*** EXTRACTED DATA ***

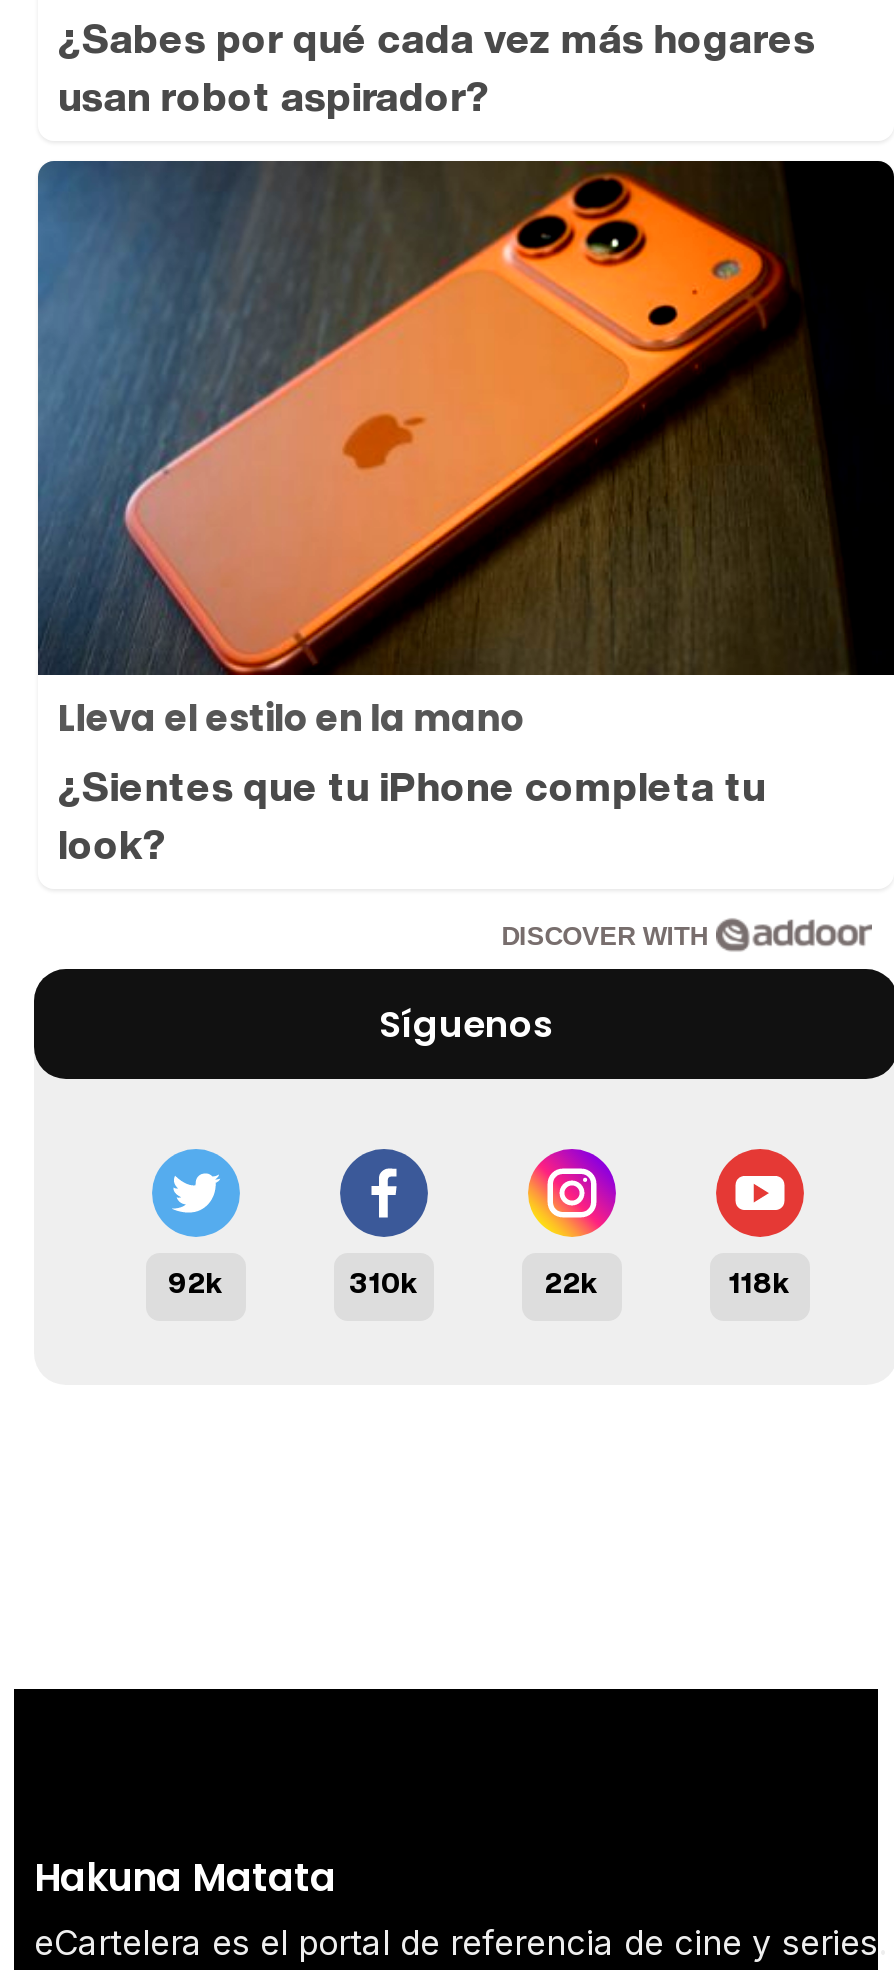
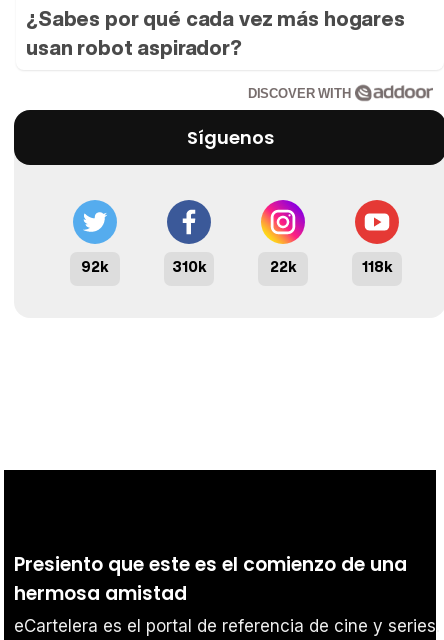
- [image]
- Lleva el estilo en la mano
- ¿Sientes que tu iPhone completa tu
- look?

moved up: [image] | DISCOVER WITH | Síguenos | 92k | 310k | 22k | 118k

- Hakuna Matata
+ Presiento que este es el comienzo de una
+ hermosa amistad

*** End of EXTRACTED DATA ***

Please state the number of lines in the data above that hold the word "image", without any other text.

■ **YOUR SOLUTION**: 2